仕事をするつもりで九十九里の海岸に来て、沼や川や磯を毎日飛び廻ってるうちに、頭が潮風にふやけてしまって、仕事はなかなかはかどらず、さりとて東京へ帰る気もしないで、一日一日をぼんやり過してるうちに、もういつしか初秋になっていた。
 潮風に頭のふやけた気持は、丁度軽い熱が発したのに似ている。夏の太陽の直射と温風とに、皮膚が赤黒く焼かれると、そのひりひりした熱っぽい感じが、筋肉の内部にまで浸み透って、身体中が熱いぽってりとした重みで意識される。頭もやはり同じである。何とのう頭脳のしんの方が熱っぽく、重くどんよりと濁り淀んで、一切の冴えと敏活さとを失ってしまう。
 そういうところに、ふいと初秋の気が感じて、私は眼覚めたような心地になった。初めはただ、葦の茂みをさらさらと渡る凉風だったが、それに気付いて見廻すと、空の色、海の色、蝉の声、虫の声、凡てが秋の気を帯びていた。そして、海浜の松林の中に孤立した旅館では、滞在客がいつのまにか帰り去ってしまって、家の人以外には、私一人置き忘られたように、ぽつねんと居残ってるのだった。
 広々とした平地の海浜には、夕方の薄明がない。日のあるうちはぱっと明るいが、その日が見る見るうちに西の地平線へ沈んでしまうと、すぐにとっぷりと暮れている。それと同じに、夏と秋との間の薄明がない、と云えば変だけれど、ぎらぎらした夏から澄みきった秋へと、一飛びに季節が移ってゆく。少くとも私はそう感じて、広いがらんとした室の中に、驚いて眼を見張ったのだった。
 秋の突然の訪れは、人の心をしみじみと落付けさせる。私は初めて夜遅くまで、机に向って仕事をした。それに疲れてくると、何とのう眠るのが惜しまれて、書物を出して読み耽った。いろんな種類の小さな虫が、一枚閉め残した雨戸の口から、電灯の光をしたって飛び込んでくる。それが電灯のまわりから机の上一面に、渦巻き撒き散らされる。不思議なことには、蚊は一匹もいなかった。
 虫が書物の間に挟らないよう、注意しいしい頁をくっていると、ふと、雨滴の音が耳についてきた。遠くごーっと地響きをさせ、近くざーっと捲き返してる、二様の波音の間に交って、そして金属性の虫の声の合間に、ぽたりぽたりと、軒から砂の地面へ落ちる雨滴の音が、はっきりと聞えている。
 私はその音に耳をかしてるうちに、変にいぶかしい気持になって、開いている雨戸の間から覗きに立っていった。空には一面に星が輝いていて、雨の気配は更にない。おかしいな、と思う心が働くと共に、私はもう下駄をつっかけて、縁側から庭に降り立っていた。
 爽かなそして露っぽい夜だった。月のない空には、あらん限りの星がきらきら輝いて、南から北へ走る茫と仄白い銀河を中心に、低く高く懸っている。その一つ一つが、暗い空のなかに、はっきり浮出して冴え返って、見つめていると気が遠くなるほど、無限の距離に散らばっている。そしてその光に乗って、殆んど感じ知られない何かが、銀線の震えのようなものが、一面に地上へ降り濺いでいる。気がついてみると、地上にはしっとりと露がおりて、芝草の葉は重く垂れ、砂は深く湿っている。軒から落ちる雨滴と聞いたのは、屋根にたまって滴る露の雫だった。

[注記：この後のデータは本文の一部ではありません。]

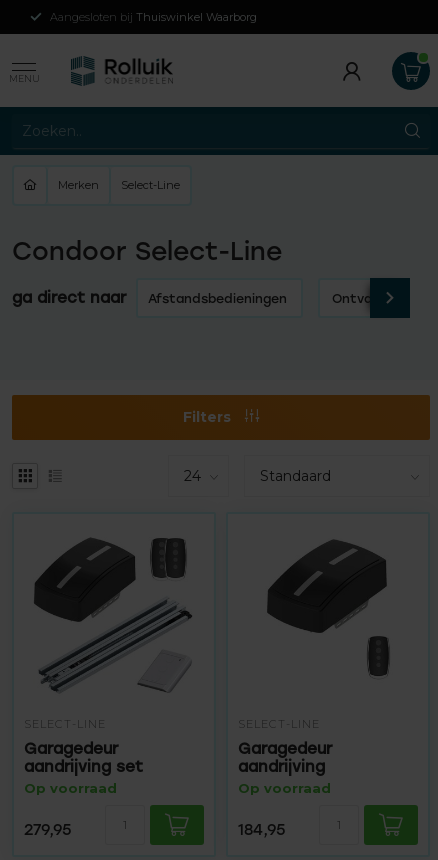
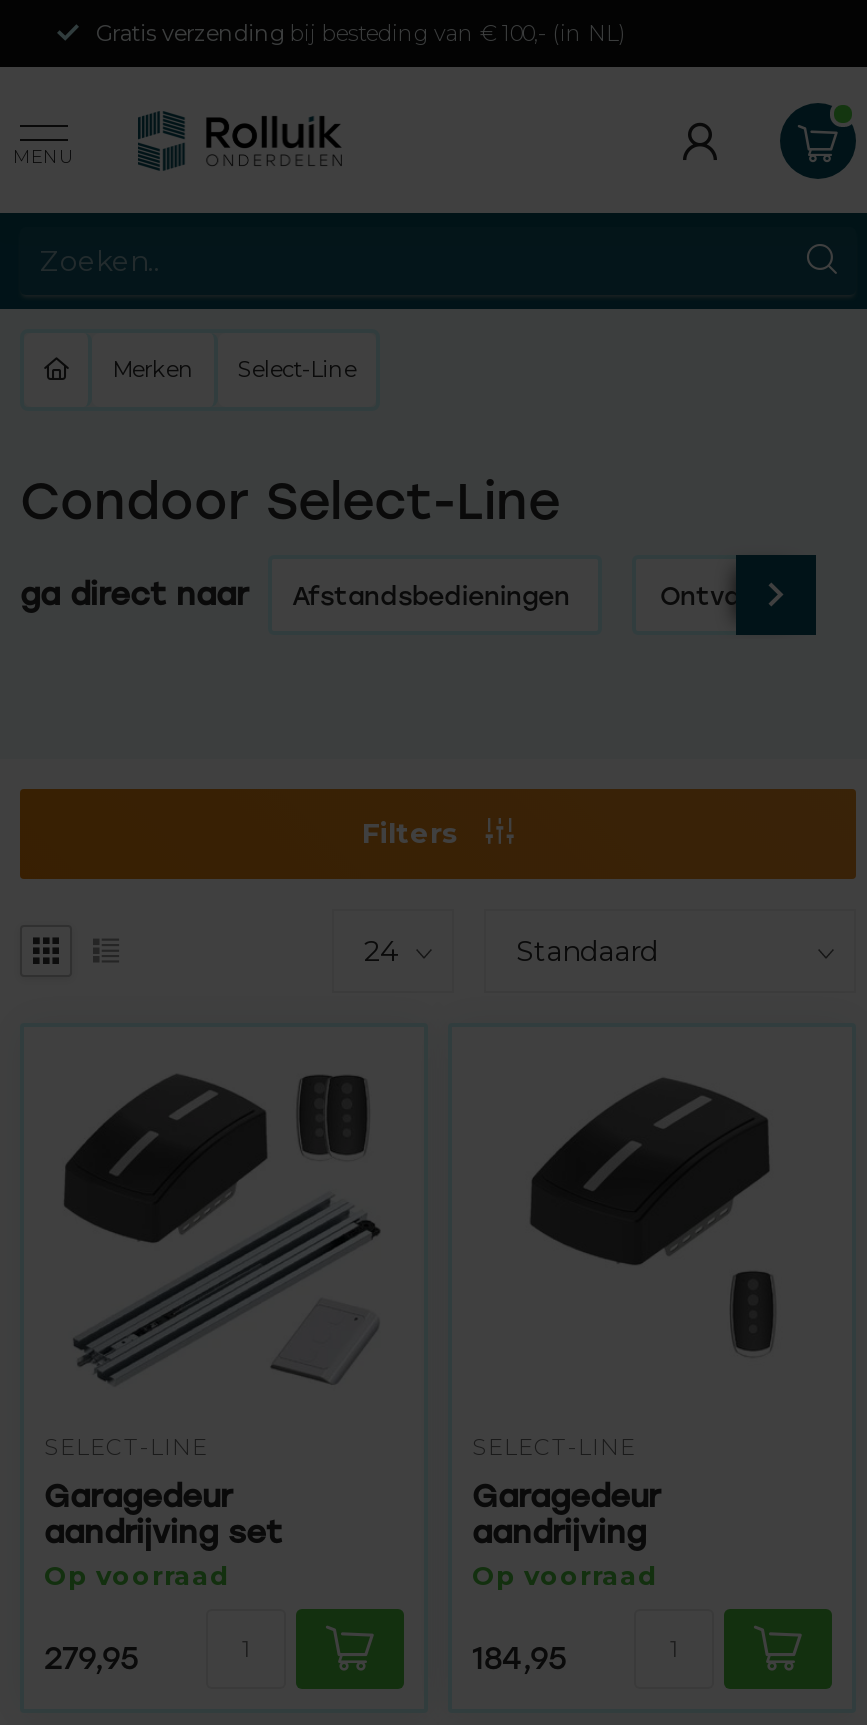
- Aangesloten bij Thuiswinkel Waarborg
+ Gratis verzending bij besteding van € 100,- (in NL)
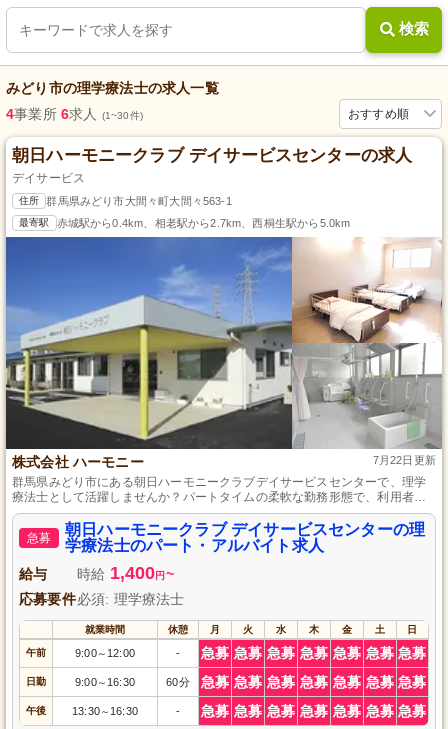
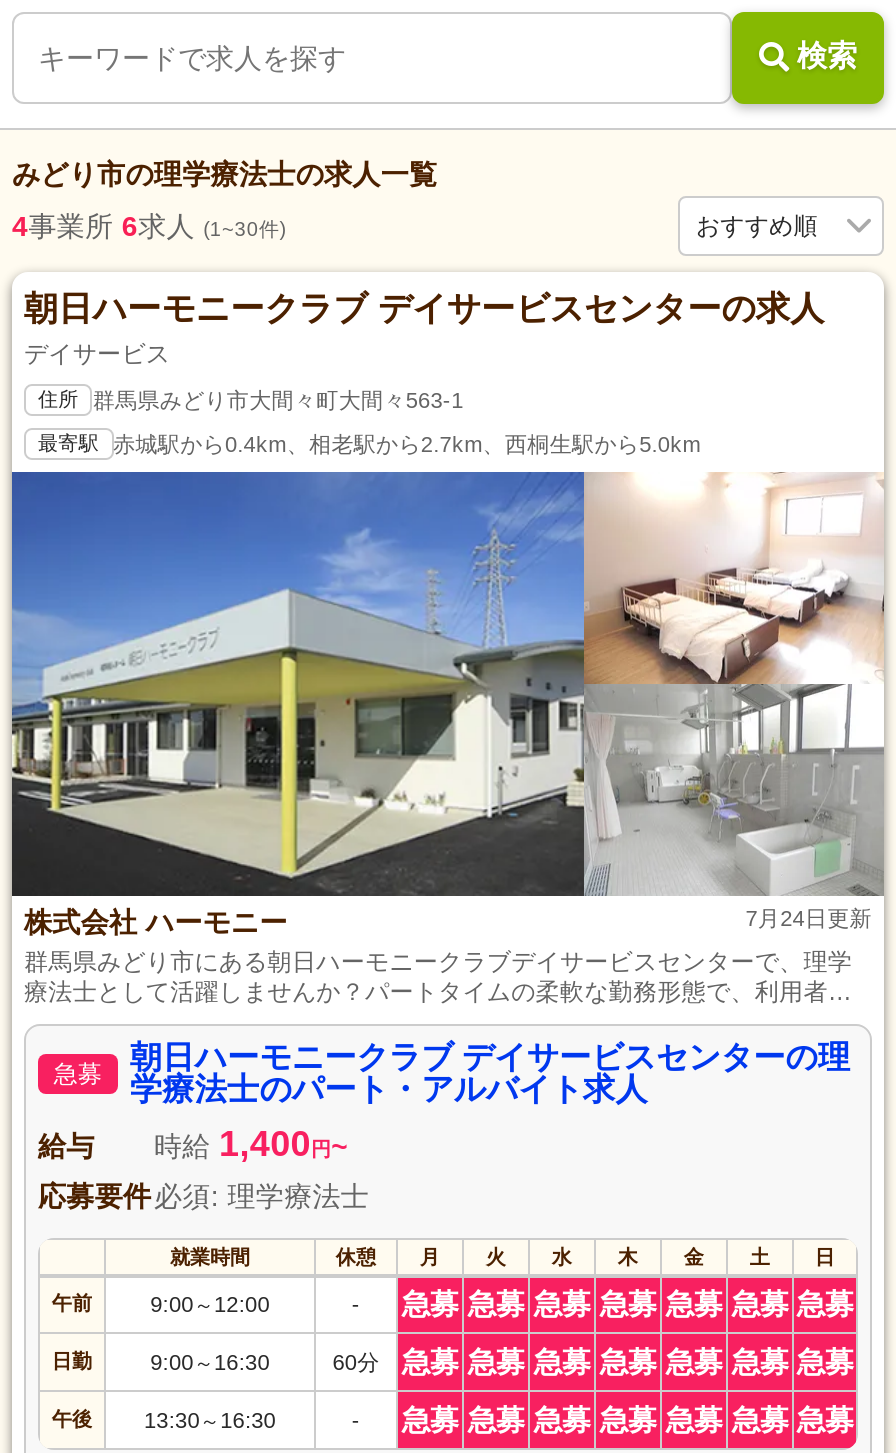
- 7月22日更新
+ 7月24日更新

 再び室の中にはいっても、私は書物を伏せたままにして、軒端の露の雫に耳を傾けていた。ぽたり……ぽたり……と、丁度糠雨の降る時のような雫の音で、それが大きな波音の間々に、しめやかな釘を打込んでいく。私はいつまでもぼんやりして、虫の声と雫の音とに、無心に聞き入りながら、煙草ばかり吹かしていた。どうしたことか、いつもは無雑作に投げすてる煙草の吸殻を、円い瀬戸の火鉢の縁に沿って、丹念に頭を揃えてつきさしてるのだった。
 何時頃だったろう。時計は止ってしまっていた。遠くで鶏の声がして、冷々とした風が吹き込んできた。私は毛布を引寄せて、それをきて机の前に寝そべって、暫の間うとうととした。それからふと眼をさまして、冷気にぞっとしながら、夢現ゆめうつつのうちに布団の中にはいった。
 翌朝眼を開いた時、室の中には電灯がともっていたが、その光に交って、隅々まで茫とした妙な明るみがあった。半身を起して眺めると、閉め忘れた雨戸の間から、白々とした夜明の微光が見えた。
 めしいたようなおかしな夜明だと思ったが、縁側から眺めると、それは深い霧のためだった。南寄り東に海を受けた、その海の面に濛々とした霧が低く立ち罩めて、水平線を離れたらしい太陽の光が、それに漉されて茫と白んで、宛も磨硝子を透かして見るような明るみとなっていた。そして不思議な景色を展開してみせた。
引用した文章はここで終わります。